Emsal Mahkeme Kararı İstanbul Bölge Adliye Mahkemesi 14. Hukuk Dairesi 2019/490 E. 2021/42 K. 21.01.2021 T.

Görüntülediğiniz mahkeme kararı kesinleşmiş bir karardır.

T.C.
İSTANBUL
BÖLGE ADLİYE MAHKEMESİ
14. HUKUK DAİRESİ
DOSYA NO: 2019/490
KARAR NO: 2021/42
T Ü R K M İ L L E T İ A D I N A
İ S T İ N A F K A R A R I
İNCELENEN KARARIN
MAHKEMESİ: İSTANBUL 7. ASLİYE TİCARET MAHKEMESİ
TARİHİ: 30/10/2018
NUMARASI: 2017/183 E. – 2018/1108 K.
DAVANIN KONUSU:İtirazın İptali (Ticari Satımdan Kaynaklanan)
Taraflar arasında görülen itirazın iptali davasının yapılan yargılaması sonunda ilamda yazılı nedenlerden dolayı davanın kabulüne yönelik verilen hükme karşı davalı tarafından istinaf kanun yoluna başvurulması üzerine dairemize gönderilmiş dosya içerisindeki tüm belgeler okunup, incelendi, gereği konuşulup düşünüldü.

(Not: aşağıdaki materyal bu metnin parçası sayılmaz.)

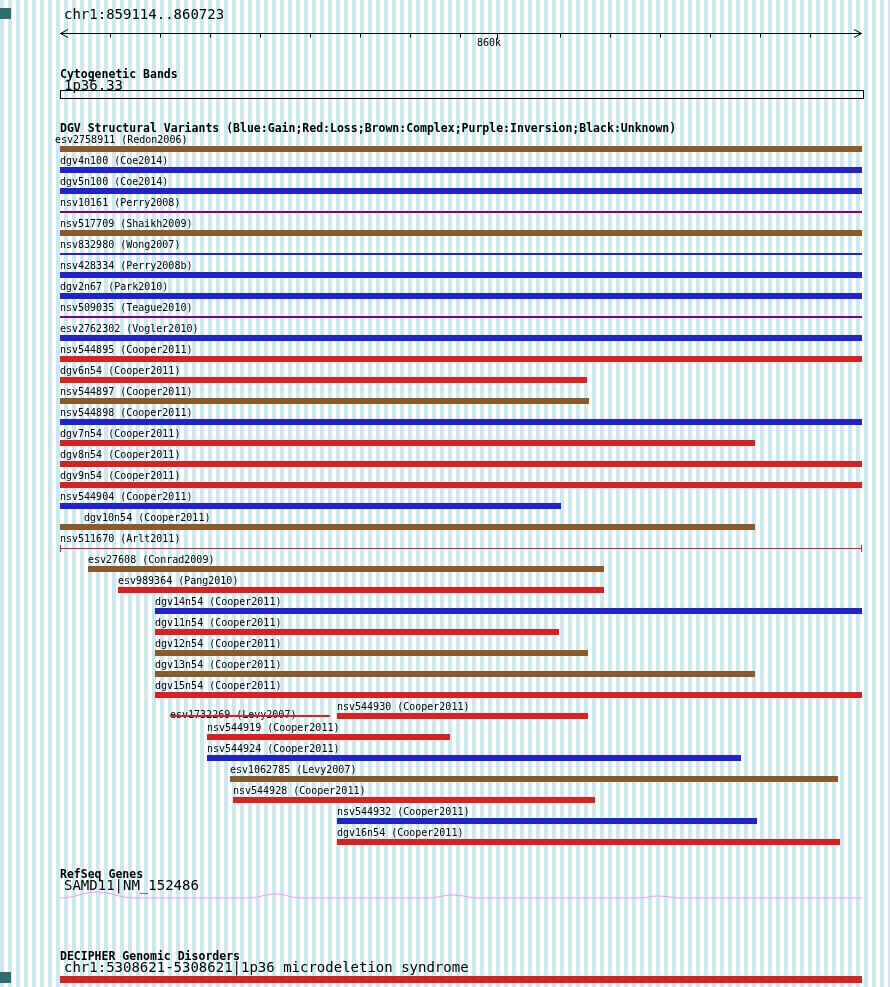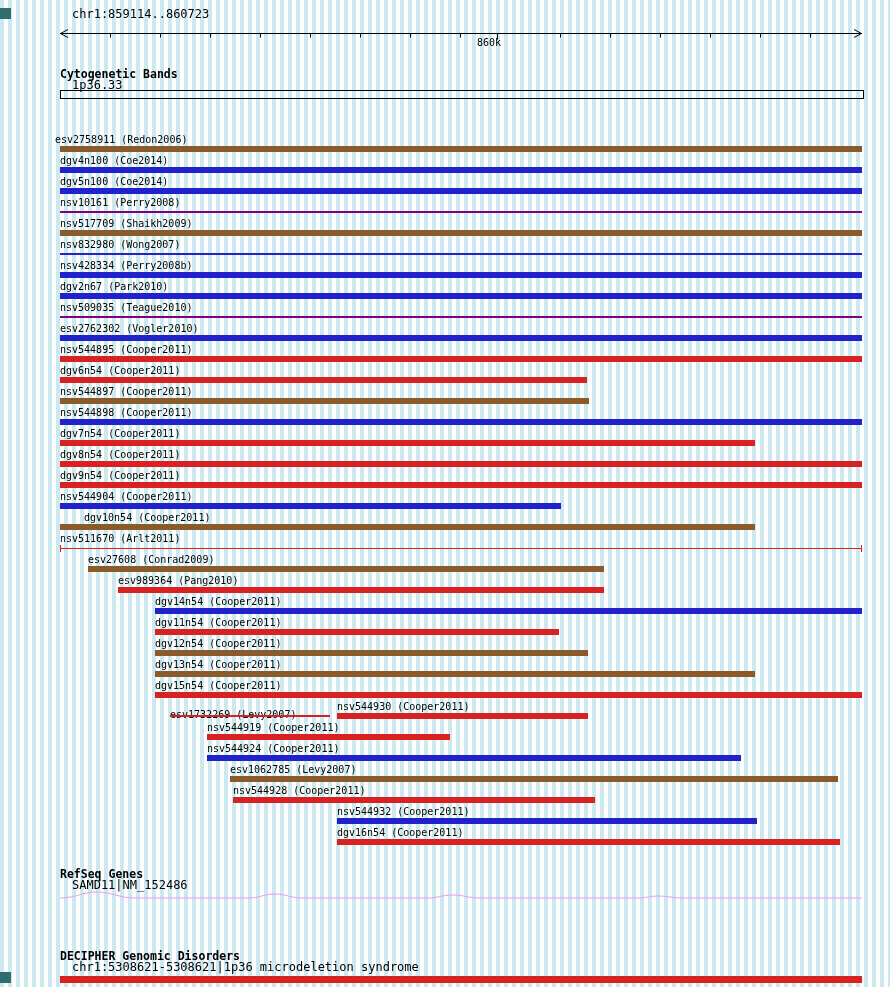"chr1:859114..860723" .plain { font-size: 12px -> 14px; left: 72px -> 64px }
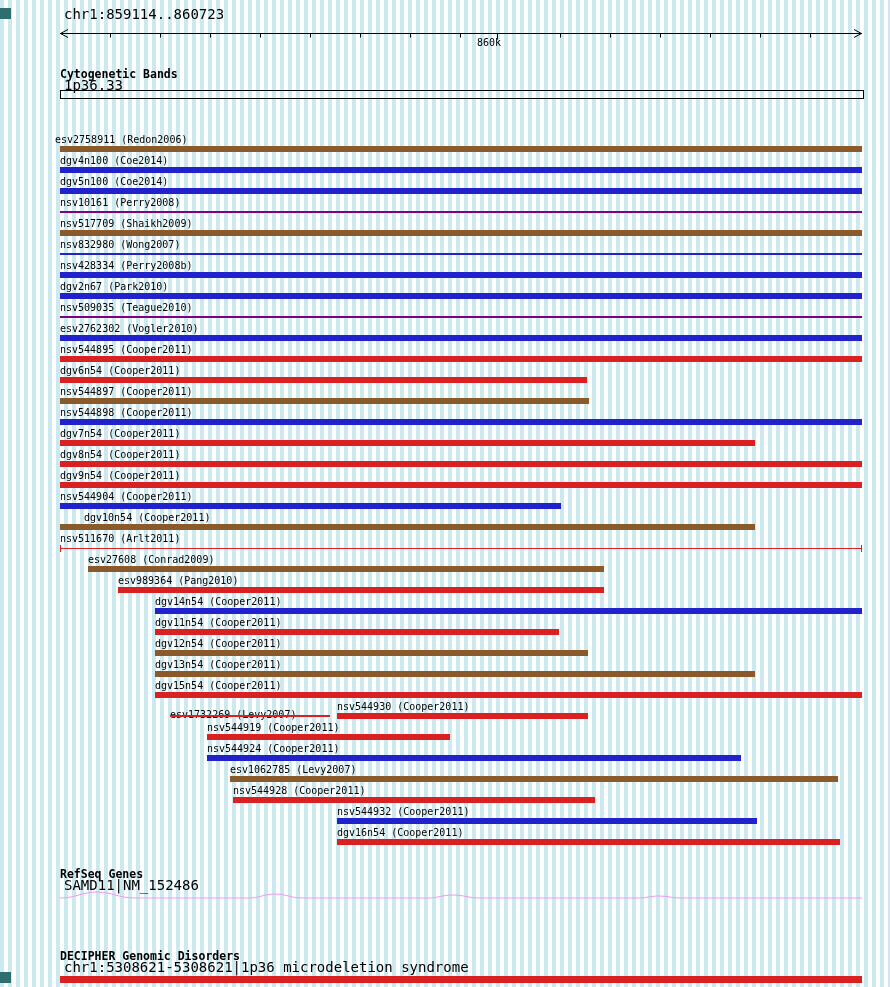"DGV Structural Variants" div.section-title { html: none -> <div>DGV Structural Variants (Blue:Gain;Red:Loss;Brown:Complex;Purple:Inversion;Black:Unknown)</div> }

TARAFLARIN İDDİA VE SAVUNMALARININ ÖZETİ Davacı vekili dava dilekçesinde özetle; davalının, İstanbul …İcra Müdürlüğünün … Esas sayılı dosyasında 3.599,37 TL alacağın tahsili amacıyla başlatılan takibe yönelik itirazının haksız olduğunu, müvekkilinin alacağının faturadan kaynaklandığını, satılan emtianın borcunun ödenmesinin geciktirilmesi amacıyla itirazda bulunulduğunu, müvekkilinin ticari defterlerinin incelenmesi halinde alacağın varlığının belirleneceğini ileri sürerek, itirazın iptali ile takibin devamına, alacağın %20’sinden az olmamak üzere icra inkâr tazminatın davalıdan tahsiline karar verilmesini talep ve dava etmiştir. Dava dilekçesi davalıya usulüne uygun şekilde tebliğ edilmiş, davalı süresinde cevap vermemiştir.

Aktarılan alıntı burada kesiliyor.